§ Recorded data
[Start of section]

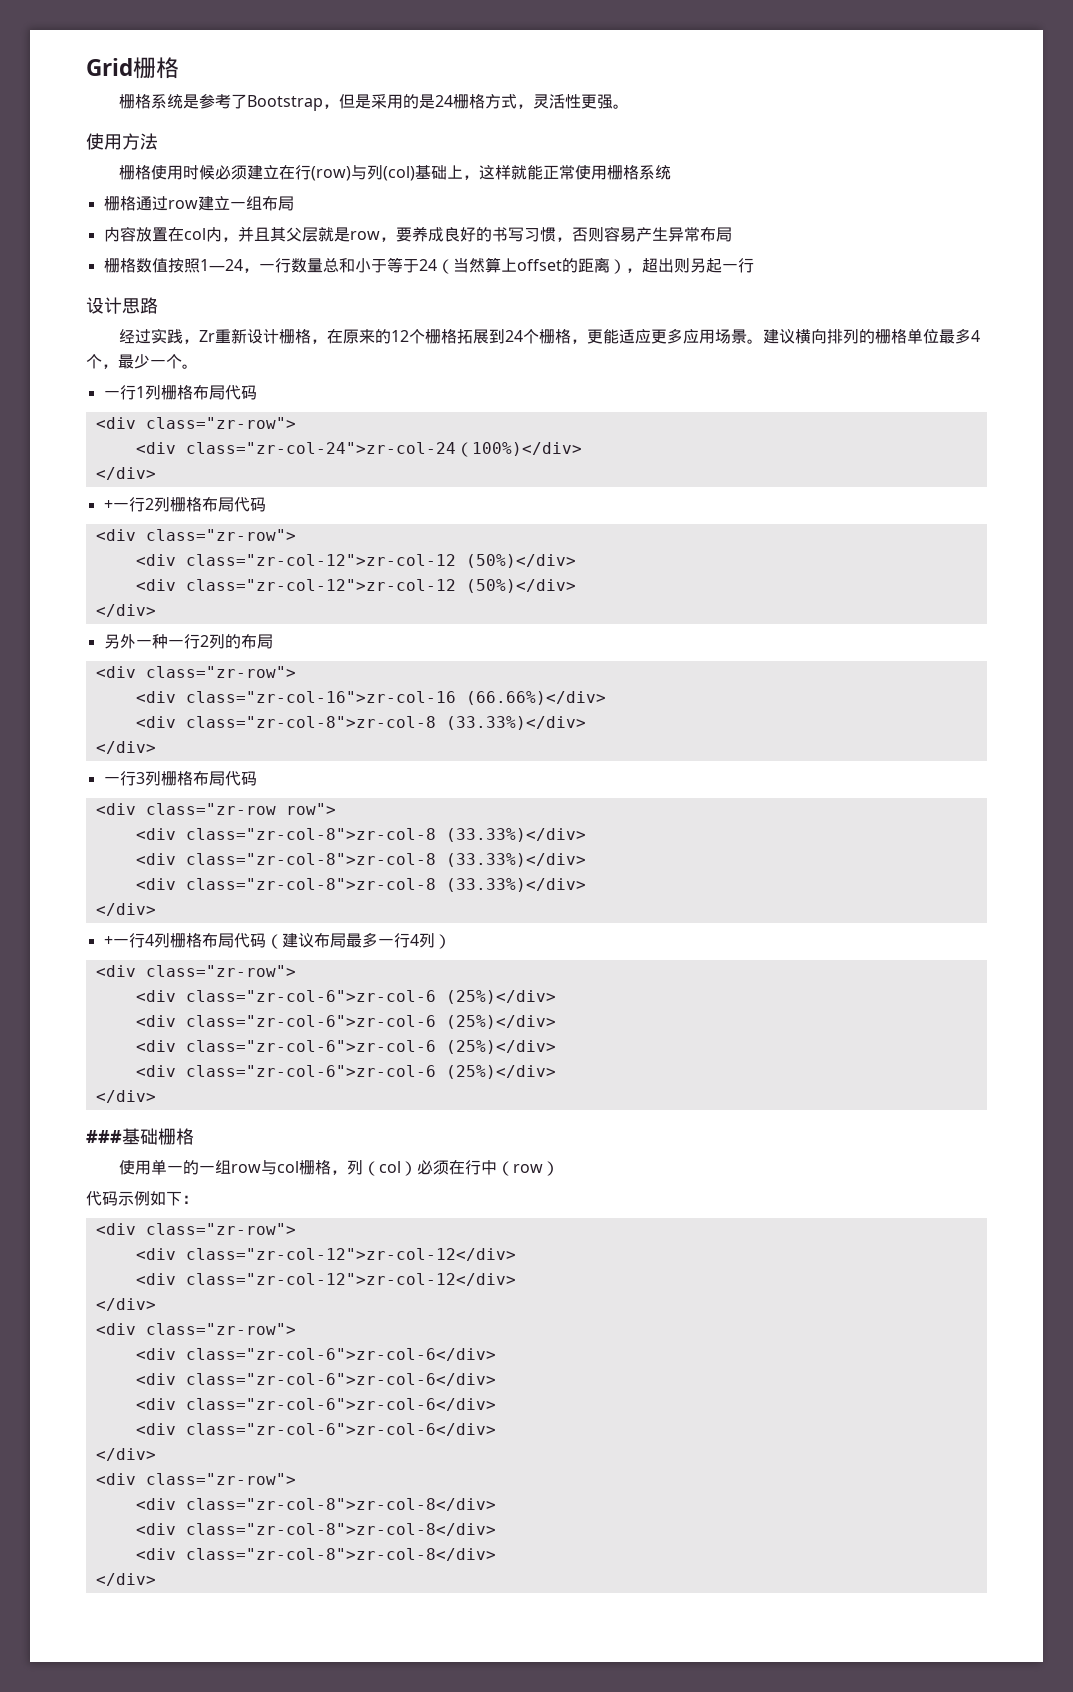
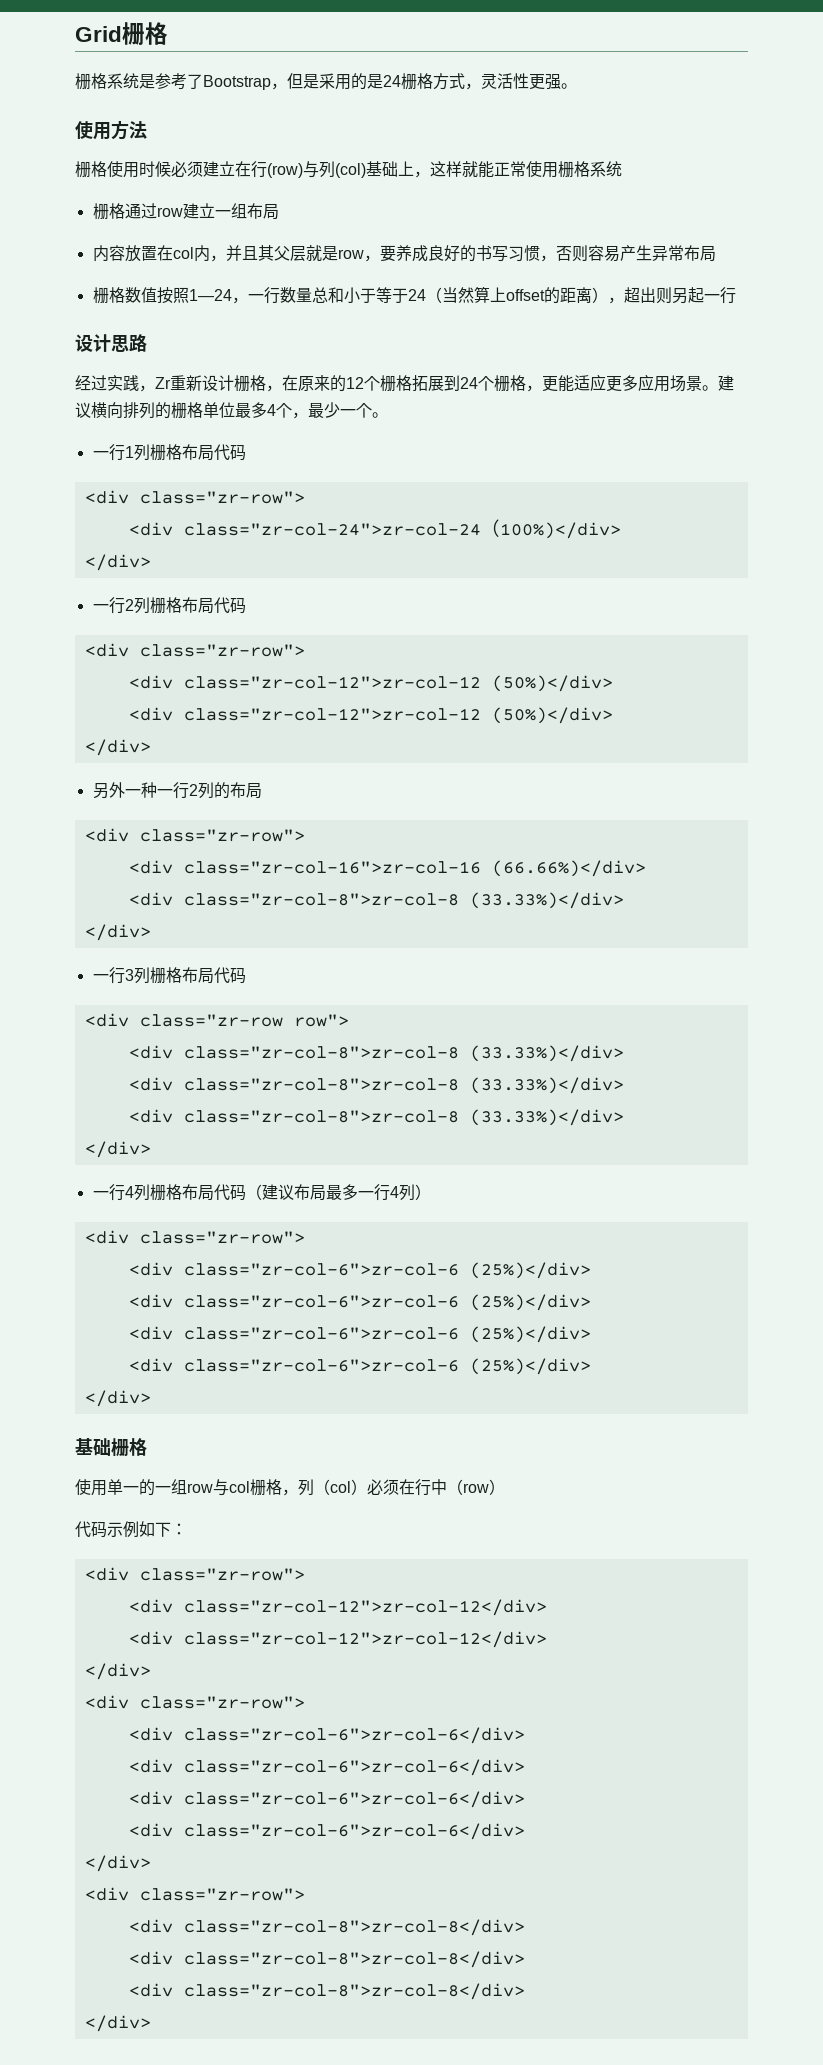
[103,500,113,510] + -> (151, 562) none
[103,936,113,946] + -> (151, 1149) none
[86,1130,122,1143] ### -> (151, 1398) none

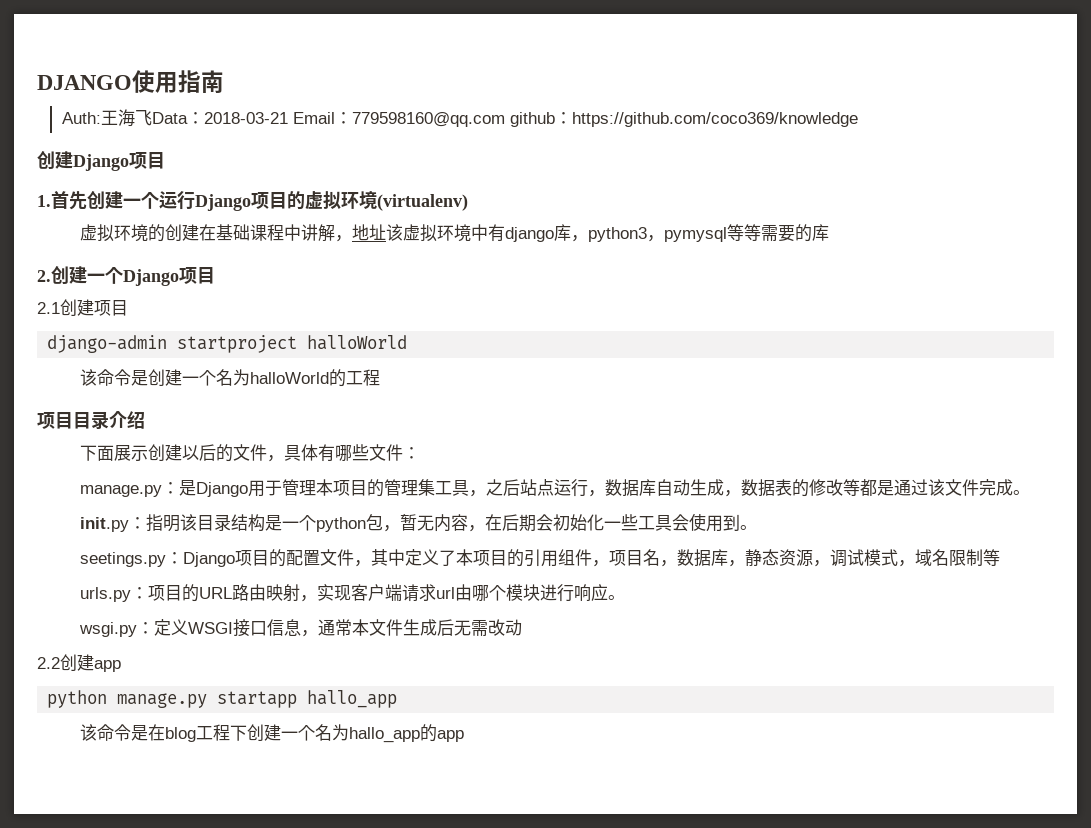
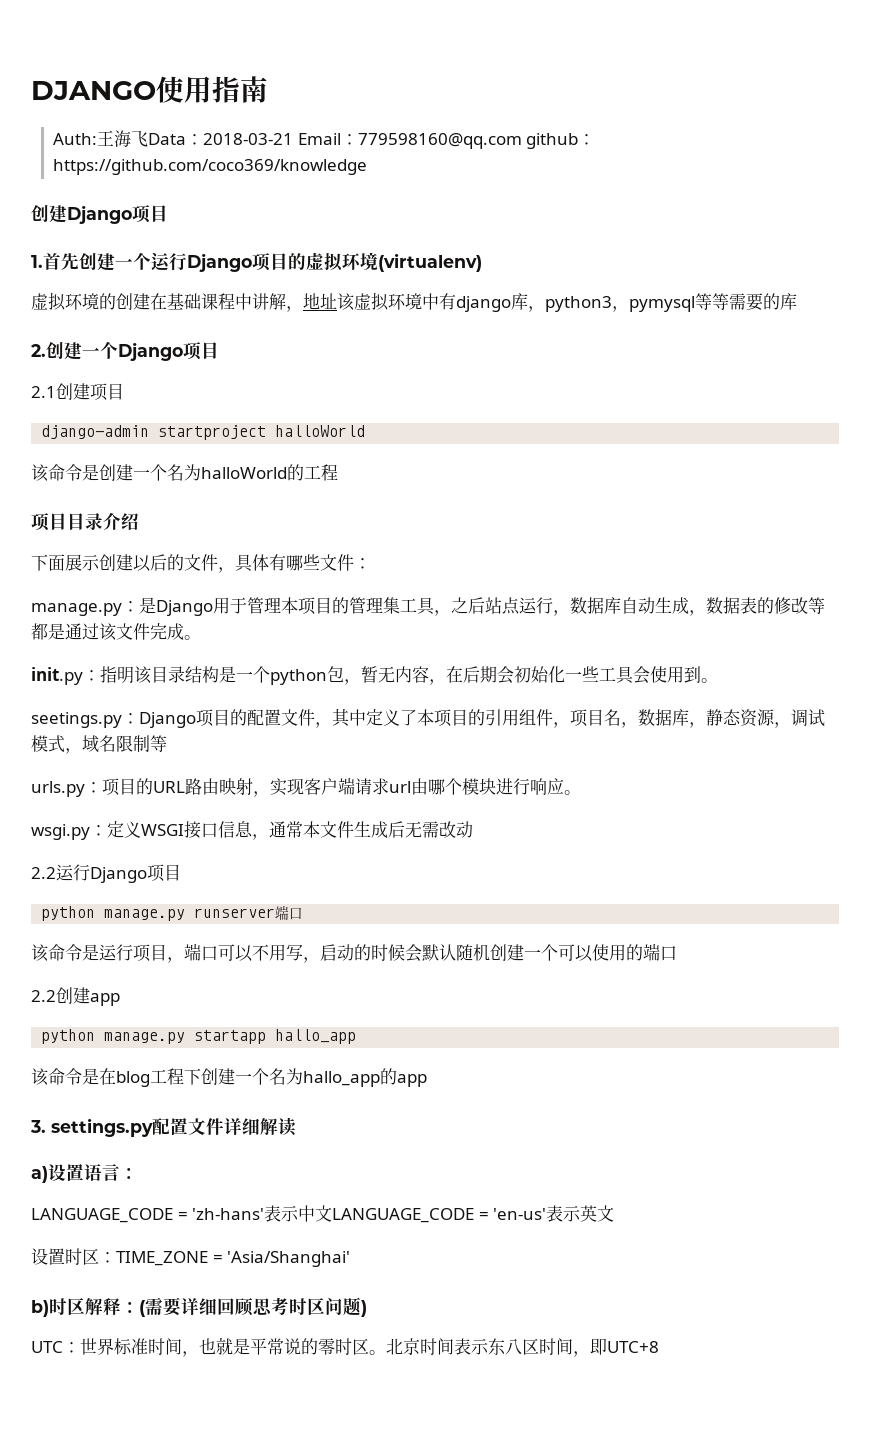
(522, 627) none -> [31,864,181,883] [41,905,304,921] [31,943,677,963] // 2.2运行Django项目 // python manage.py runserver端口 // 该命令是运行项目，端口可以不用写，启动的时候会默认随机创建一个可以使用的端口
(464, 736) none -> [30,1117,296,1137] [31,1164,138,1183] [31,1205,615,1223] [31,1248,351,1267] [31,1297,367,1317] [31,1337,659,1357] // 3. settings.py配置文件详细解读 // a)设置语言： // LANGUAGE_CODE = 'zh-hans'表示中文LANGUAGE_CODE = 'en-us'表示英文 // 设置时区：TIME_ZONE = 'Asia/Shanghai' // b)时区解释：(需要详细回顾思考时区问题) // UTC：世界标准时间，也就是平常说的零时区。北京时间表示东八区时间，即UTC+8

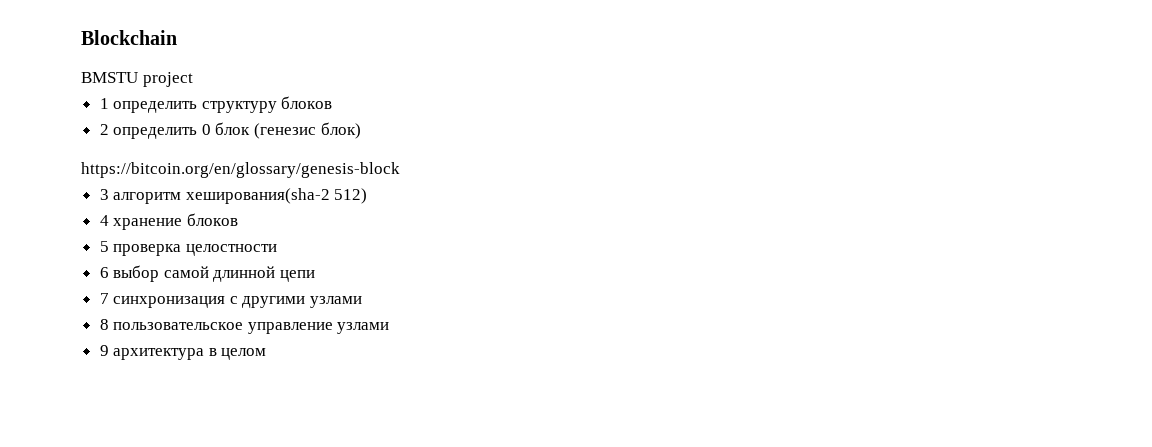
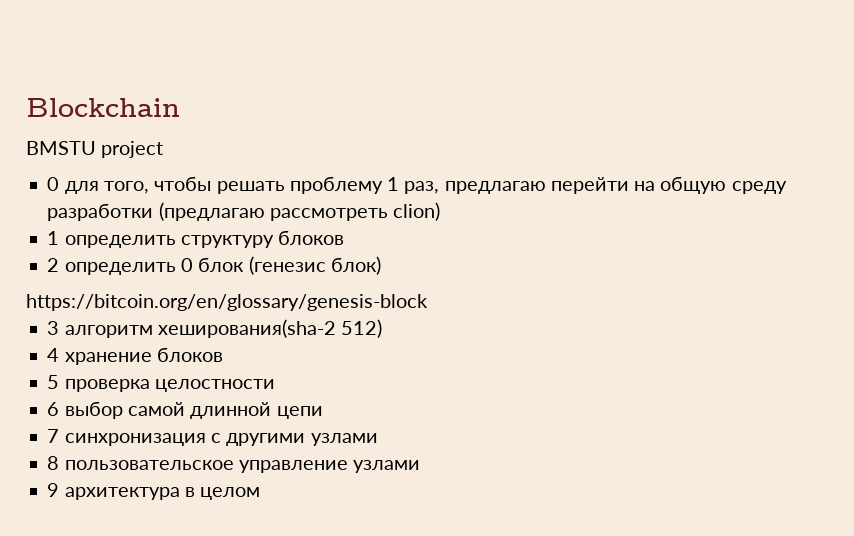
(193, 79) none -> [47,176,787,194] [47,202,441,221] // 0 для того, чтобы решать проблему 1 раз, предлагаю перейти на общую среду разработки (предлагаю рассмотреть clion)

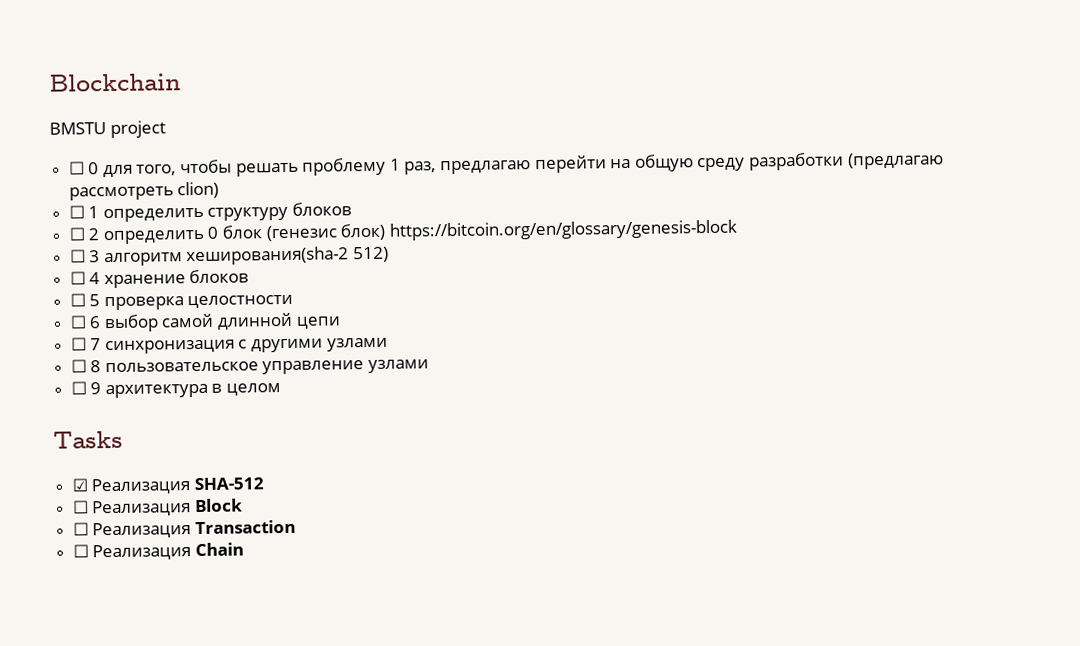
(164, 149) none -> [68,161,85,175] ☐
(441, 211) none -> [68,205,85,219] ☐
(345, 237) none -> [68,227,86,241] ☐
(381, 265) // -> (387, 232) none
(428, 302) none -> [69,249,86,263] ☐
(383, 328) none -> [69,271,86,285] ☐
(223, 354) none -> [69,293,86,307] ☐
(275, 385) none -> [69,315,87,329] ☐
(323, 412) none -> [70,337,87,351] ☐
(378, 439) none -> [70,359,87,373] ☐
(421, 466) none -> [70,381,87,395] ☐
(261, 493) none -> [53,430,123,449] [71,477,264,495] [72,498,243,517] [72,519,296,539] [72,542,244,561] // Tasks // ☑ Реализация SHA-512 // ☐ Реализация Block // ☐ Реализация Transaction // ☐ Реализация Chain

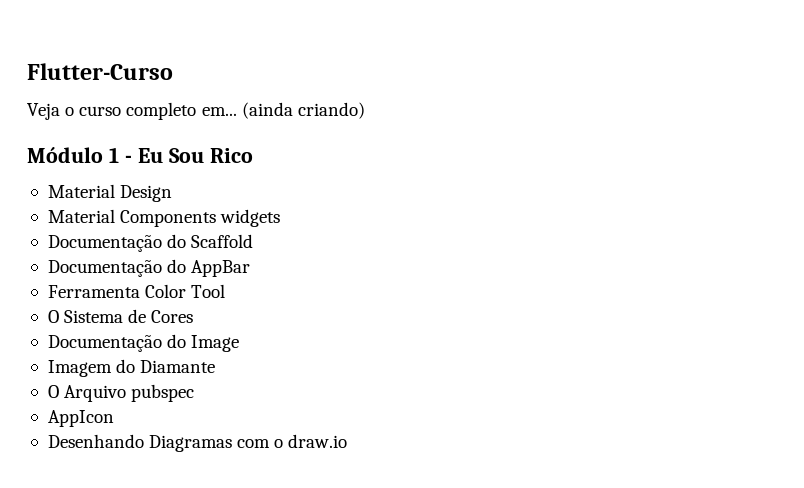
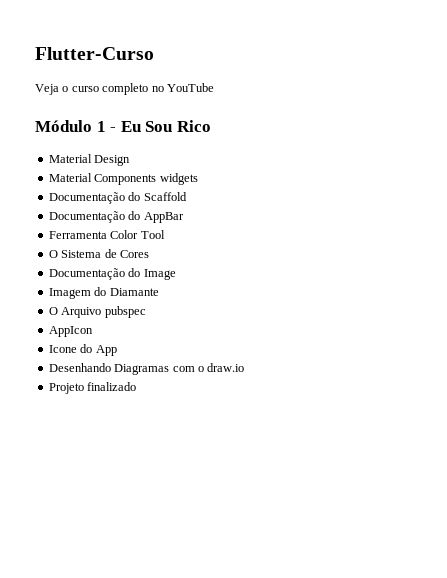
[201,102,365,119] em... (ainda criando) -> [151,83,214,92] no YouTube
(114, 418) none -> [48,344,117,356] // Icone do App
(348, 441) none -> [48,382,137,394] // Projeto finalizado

[End of section]

Leaving the pictures out, write out every entry exactly.

§ Answer to this task
[103,500,113,510] + -> (151, 562) none
[103,936,113,946] + -> (151, 1149) none
[86,1130,122,1143] ### -> (151, 1398) none

(522, 627) none -> [31,864,181,883] [41,905,304,921] [31,943,677,963] // 2.2运行Django项目 // python manage.py runserver端口 // 该命令是运行项目，端口可以不用写，启动的时候会默认随机创建一个可以使用的端口
(464, 736) none -> [30,1117,296,1137] [31,1164,138,1183] [31,1205,615,1223] [31,1248,351,1267] [31,1297,367,1317] [31,1337,659,1357] // 3. settings.py配置文件详细解读 // a)设置语言： // LANGUAGE_CODE = 'zh-hans'表示中文LANGUAGE_CODE = 'en-us'表示英文 // 设置时区：TIME_ZONE = 'Asia/Shanghai' // b)时区解释：(需要详细回顾思考时区问题) // UTC：世界标准时间，也就是平常说的零时区。北京时间表示东八区时间，即UTC+8

(193, 79) none -> [47,176,787,194] [47,202,441,221] // 0 для того, чтобы решать проблему 1 раз, предлагаю перейти на общую среду разработки (предлагаю рассмотреть clion)

(164, 149) none -> [68,161,85,175] ☐
(441, 211) none -> [68,205,85,219] ☐
(345, 237) none -> [68,227,86,241] ☐
(381, 265) // -> (387, 232) none
(428, 302) none -> [69,249,86,263] ☐
(383, 328) none -> [69,271,86,285] ☐
(223, 354) none -> [69,293,86,307] ☐
(275, 385) none -> [69,315,87,329] ☐
(323, 412) none -> [70,337,87,351] ☐
(378, 439) none -> [70,359,87,373] ☐
(421, 466) none -> [70,381,87,395] ☐
(261, 493) none -> [53,430,123,449] [71,477,264,495] [72,498,243,517] [72,519,296,539] [72,542,244,561] // Tasks // ☑ Реализация SHA-512 // ☐ Реализация Block // ☐ Реализация Transaction // ☐ Реализация Chain

[201,102,365,119] em... (ainda criando) -> [151,83,214,92] no YouTube
(114, 418) none -> [48,344,117,356] // Icone do App
(348, 441) none -> [48,382,137,394] // Projeto finalizado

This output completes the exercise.